Selma é uma magistrada que se aposentou no ano passado após ganhar notoriedade por prender políticos no estado. Levantando a bandeira contra a corrupção a impunidade no país. Selma é contra a aposentadoria compulsória de magistrados e pretende trabalhar pela revisão do projeto de reforma de previdência.

Na dia 24 de janeiro, o TRE-MT desaprovou por unanimidade as contas da parlamentar por ausência de contrato com a empresa de publicidade da campanha. Ainda tramita um processo na justiça sobre o suposto caixa 2 pago pelo primeiro suplente Gilberto Eglair Possamai.

Oriovisto Guimarães – Podemos (PR)

Empresário e filho de políticos, nasceu no interior de São Paulo e esteve ativo na campanha de Álvaro Dias a presidência. Foi filiado durante 10 anos ao PSDB até 2018 quando se juntou ao Podemos e foi eleito. Guimarães foi o senador eleito mais rico do Brasil, com uma declaração patrimonial de 240 milhões de reais ao Tribunal Superior Eleitoral.

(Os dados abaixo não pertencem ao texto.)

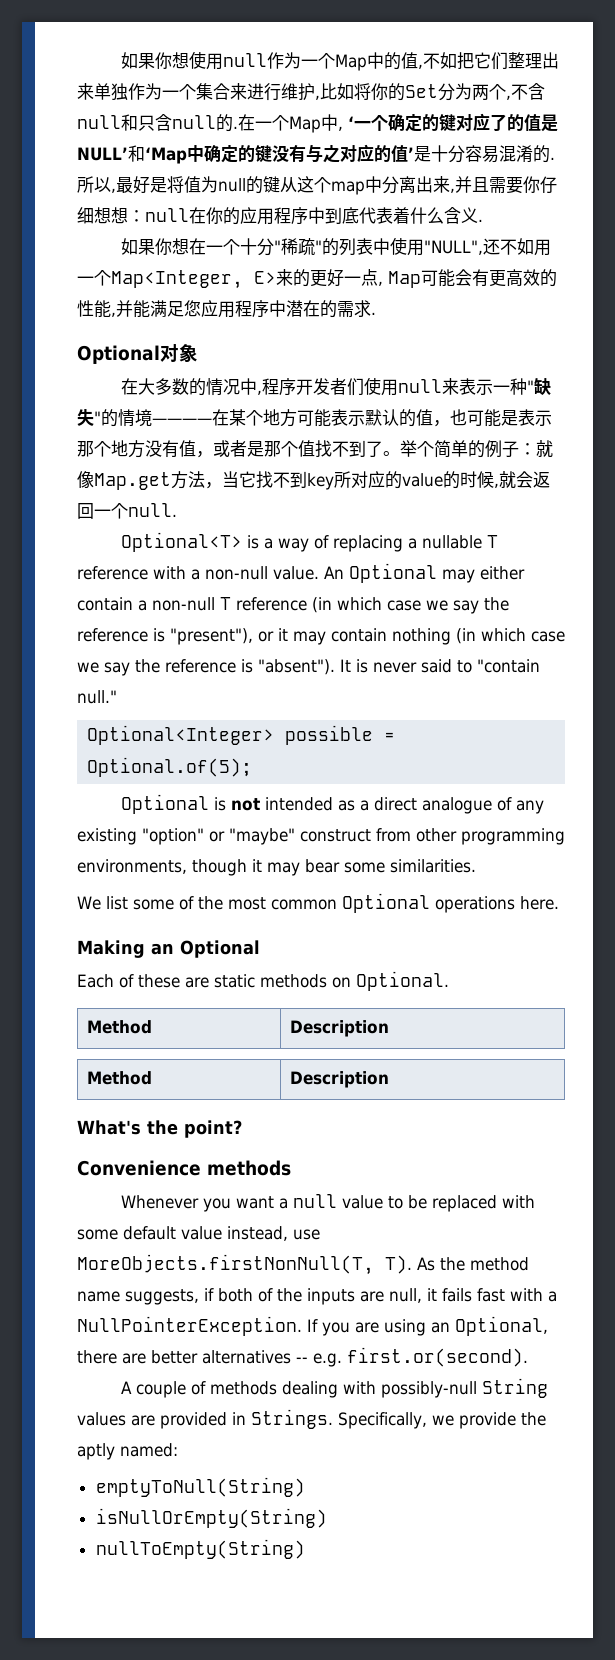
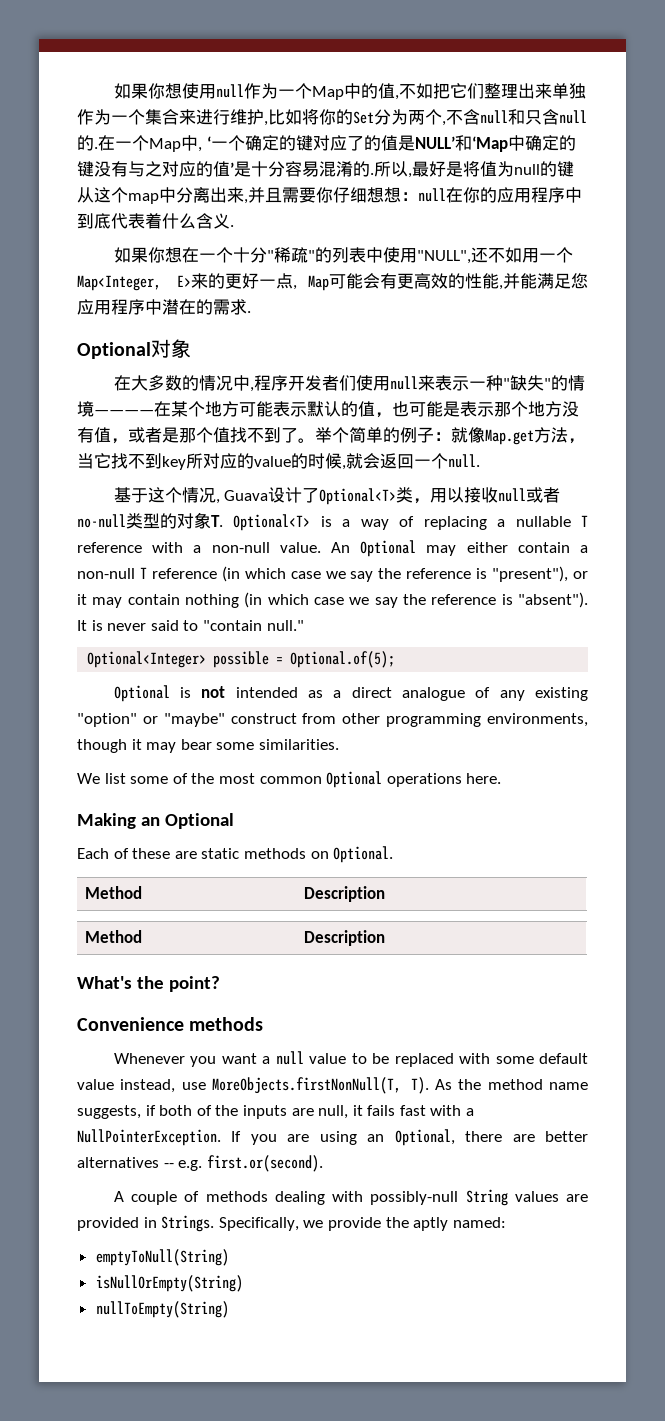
- Optional<T> is a way of replacing a nullable T reference with a non-null value.
+ 基于这个情况, Guava设计了Optional<T>类，用以接收null或者no-null类型的对象T. Optional<T> is a way of replacing a nullable T reference with a non-null value.

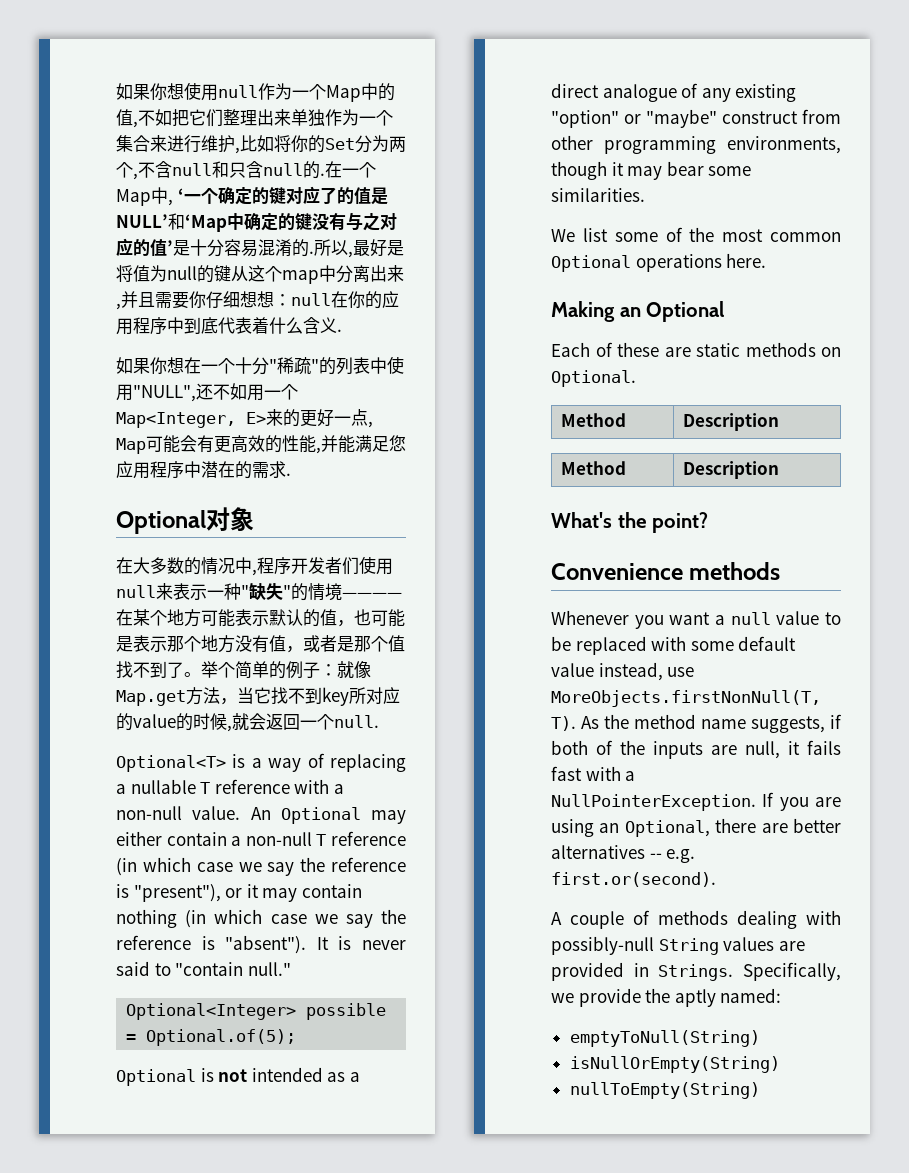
- 基于这个情况, Guava设计了Optional<T>类，用以接收null或者no-null类型的对象T. Optional<T> is a way of replacing a nullable T reference with a non-null value.
+ Optional<T> is a way of replacing a nullable T reference with a non-null value.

Favorável a reforma na política com o fim da reeleição, critica a atual carga tributária brasileira e acredita que os políticos brasileiros possui muitos privilégios. Defende que a reforma da previdência estabeleça medidas próximas a da iniciativa privada

Eduardo Girão – Pros (CE)

Empresário e ex-presidente do Fortaleza Esporte Clube, Girão fundou em 2004 a Associação Estação da Luz, entidade sem fins lucrativos de caráter social e de produções audiovisuais do cinema brasileira. Nas eleições de 2018 desbancou Eunício Prudente, atual presidente do Senado.

O senador pretende lutar contra a descriminalização do aborto e das drogas, favorável ao armamento da população e diminuição da carga tributária. Girão propõe a redução do número de deputados federais passando de 513 para 300, segundo ele a medida geraria uma economia de R$ 2 bilhões nas contas públicas.

Marcos do Val – PPS (ES)

O senador é um instrutor, consultor, palestrantes que já instruiu grupos de segurança pública renomados pelo mundo como a SWAT, FBI, DEA, U.S. Marshalls, o grupo anti-terrorismo da equipe de Operações Especiais da NASA. Ganhou notoriedade no país quando criticou em cadeia nacional a Polícia Militar de São Paulo pela atuação no caso trágico de Eloá Cristina.

Defende pautas ligadas a segurança pública, liderou a campanha “Não Reaja” para situações de violência, mas acredita que a posse de arma aumenta a sensação de segurança. É favorável ao aumento no número de presidiários e tem os Estados Unidos, maior população carcerário do mundo, como modelo.

Carlos Viana – PSD (MG)

Jornalista, radialista e apresentador de telejornal, Viana tem experiência em cobertura de jornalismo policial. Acredita que a reforma trabalhista foi um avanço e que a previdência precisa ser reforma, mas não no modelo apresentado pelo presidente Michel Temer.